# Bayesian methods for machine learning - Week 1

## Maximum likelihood estimate

Given vector of model parameters $\theta$ and observed data $X = \{x_1, x_2, \ldots, x_N\}$, we define **likelihood** $P(X|\theta)$ as a function of the model parameters and reflects the probability of each of the values of $\theta$ of generating the observed data.

**Important**: likelihood is not a probability distribution over $\theta$ (e.g. integral does not sum one).

The **Maximum Likelihood estimate (MLE)** is the value of $\theta$ that maximizes the probability of observing the data (i.e. the value of $\theta$ with the highest likelihood).

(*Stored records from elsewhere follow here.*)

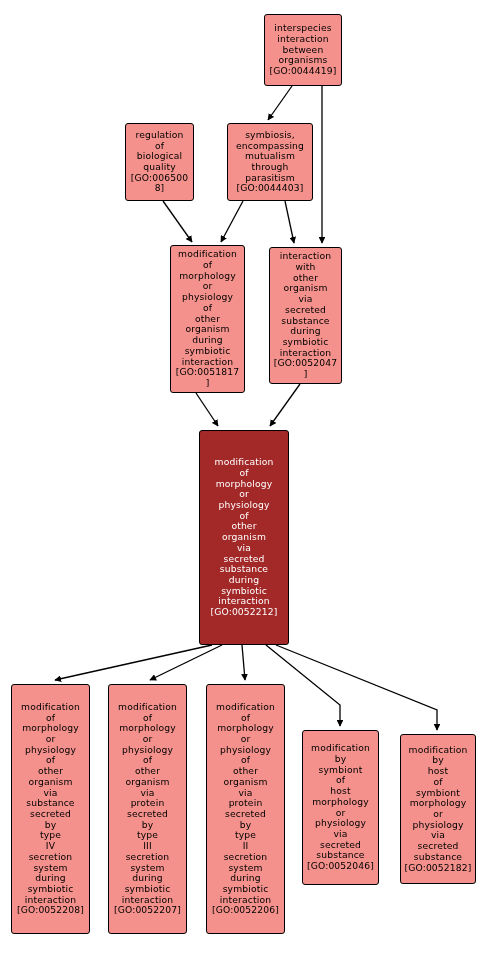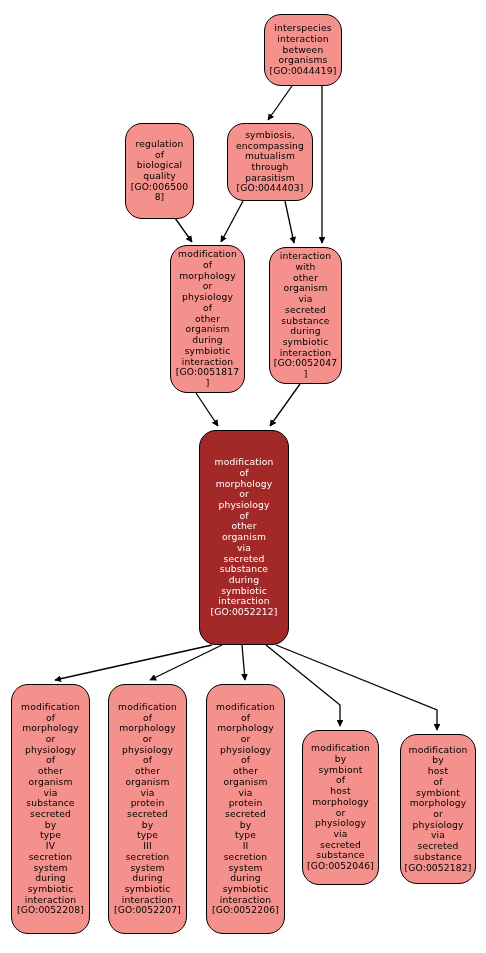--- a/index.html
+++ b/index.html
@@ -30,7 +30,7 @@
     position: absolute;
     box-sizing: border-box;
     border: 1.4px solid #000000;
-    border-radius: 17px;
+    border-radius: 3px;
     display: flex;
     align-items: center;
     justify-content: flex-start;

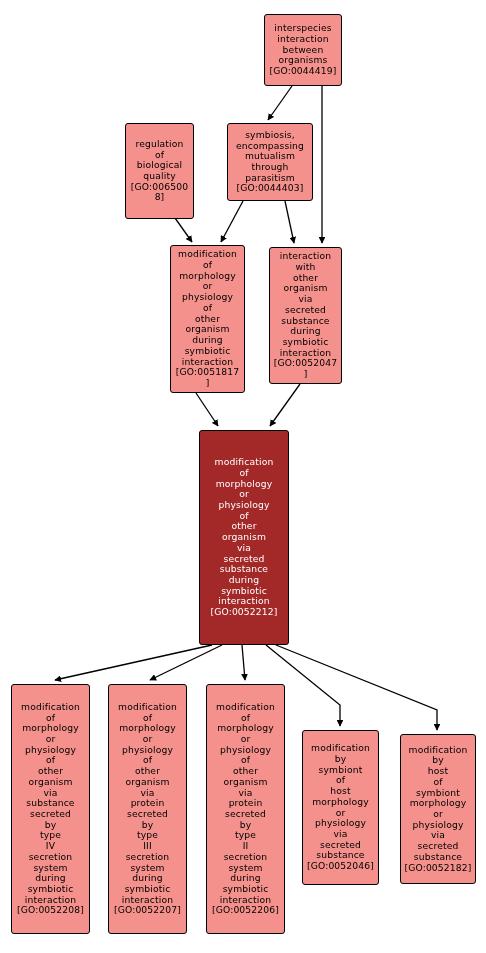--- a/index.html
+++ b/index.html
@@ -89,7 +89,7 @@
 organisms
 [GO:0044419]</span>
       </div>
-      <div class="node pink" title="regulation of biological quality [GO:0065008]" style="left: 125px; top: 123px; width: 69px; height: 96px;">
+      <div class="node pink" title="regulation of biological quality [GO:0065008]" style="left: 125px; top: 123px; width: 69px; height: 78px;">
         <span class="label">regulation
 of
 biological

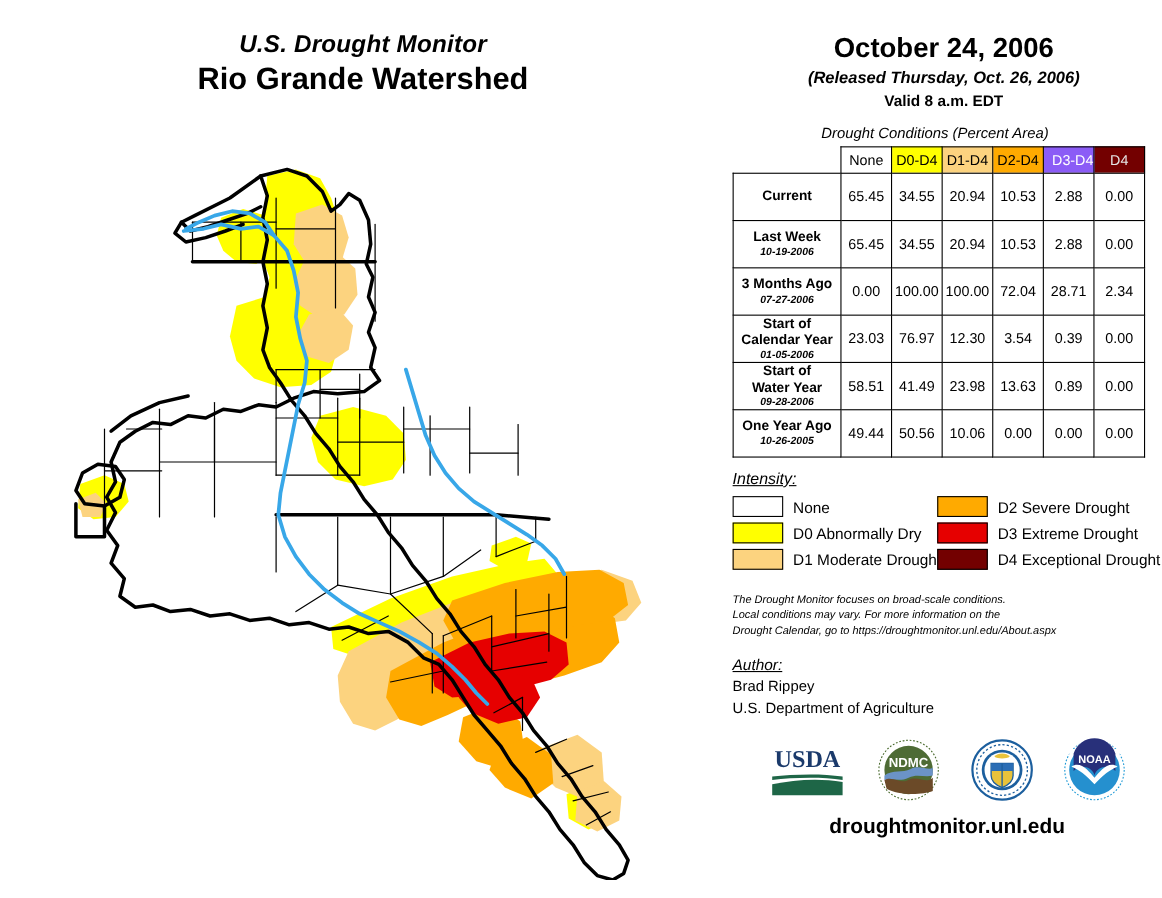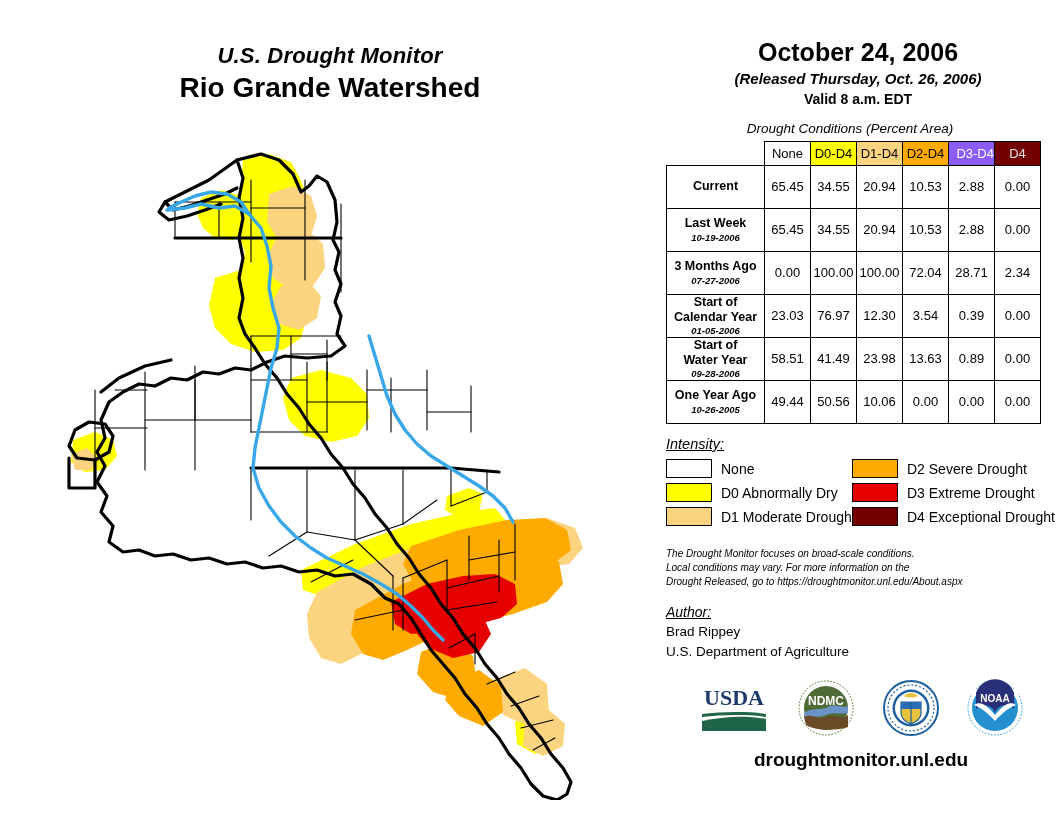--- a/index.html
+++ b/index.html
@@ -19,7 +19,7 @@
   #title-block {
     position: absolute;
     left: 0px;
-    top: 44px;
+    top: 28px;
     width: 660px;
     text-align: center;
   }

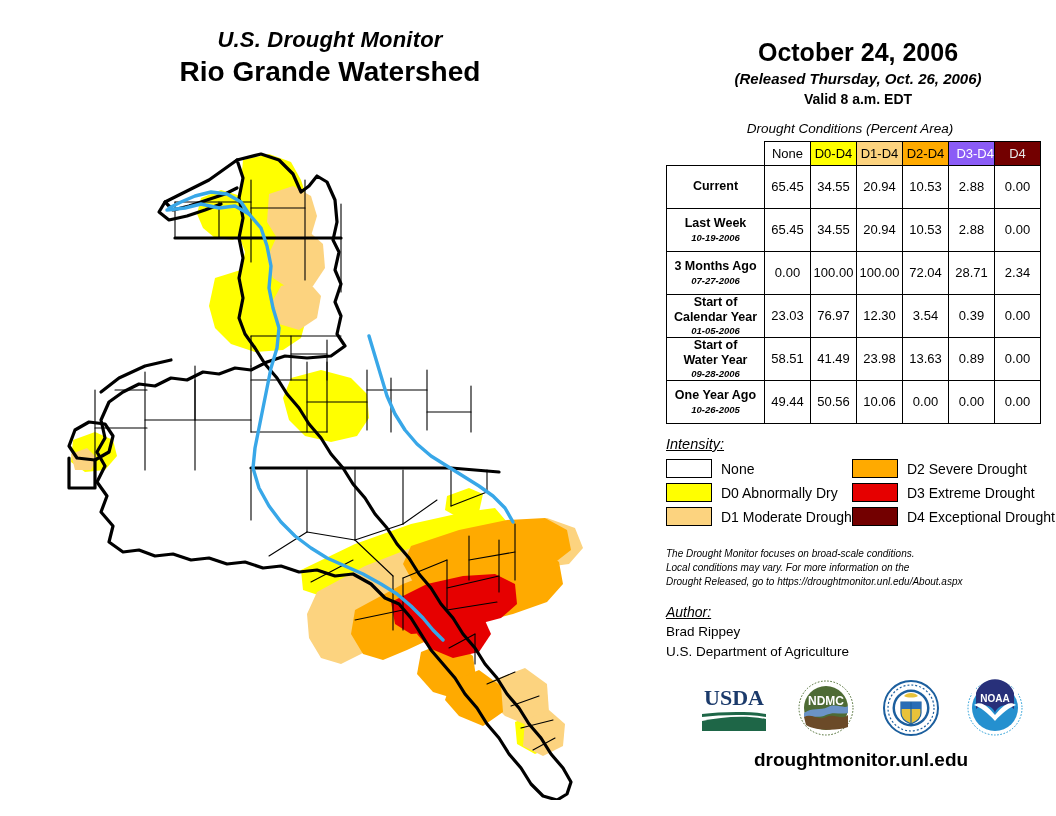--- a/index.html
+++ b/index.html
@@ -43,7 +43,7 @@
   #right-col {
     position: absolute;
     left: 660px;
-    top: 8px;
+    top: 0px;
     width: 396px;
     height: 691px;
   }

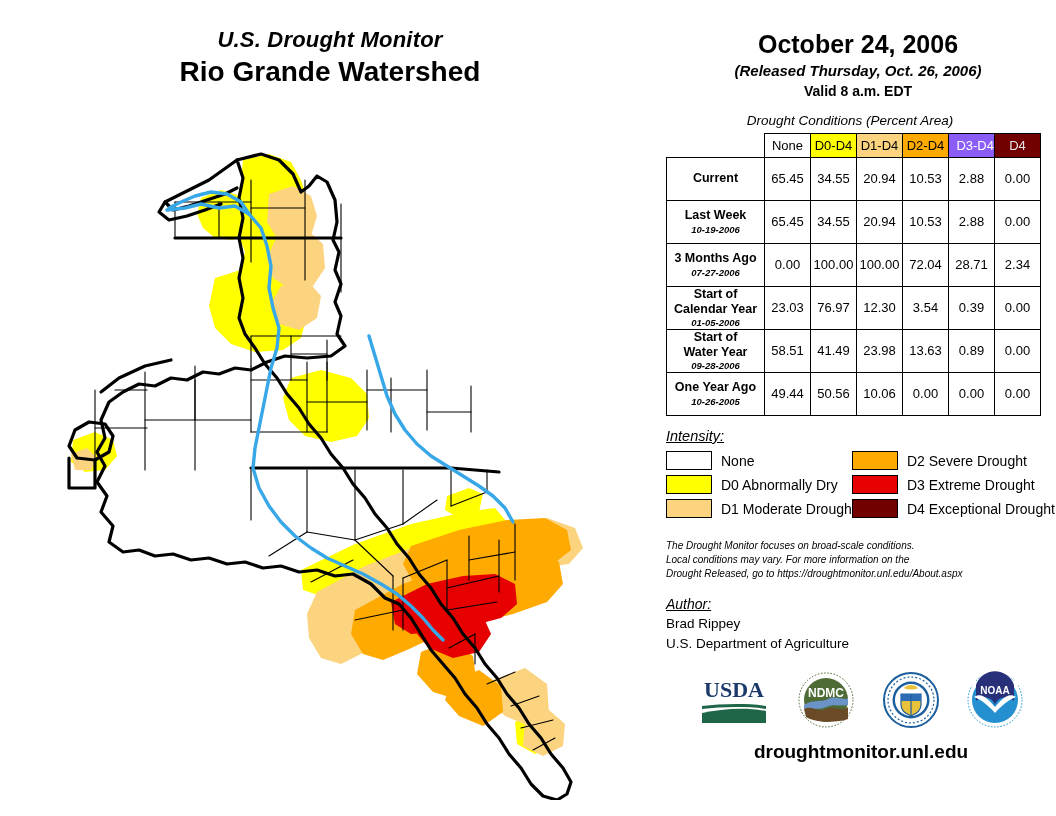--- a/index.html
+++ b/index.html
@@ -652,7 +652,7 @@
   <div id="disclaimer">
     <div>The Drought Monitor focuses on broad-scale conditions.</div>
     <div>Local conditions may vary. For more information on the</div>
-    <div>Drought Released, go to https://droughtmonitor.unl.edu/About.aspx</div>
+    <div>Drought Calendar, go to https://droughtmonitor.unl.edu/About.aspx</div>
   </div>
 
   <div id="author-block">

In this notebook we are going to derive, following the course reading, the MLE for parameter $\mu$ for univariate and multivariate Gaussian distributions. I recommend doing this as an exercise, only looking at the notes to correct anything, if needed.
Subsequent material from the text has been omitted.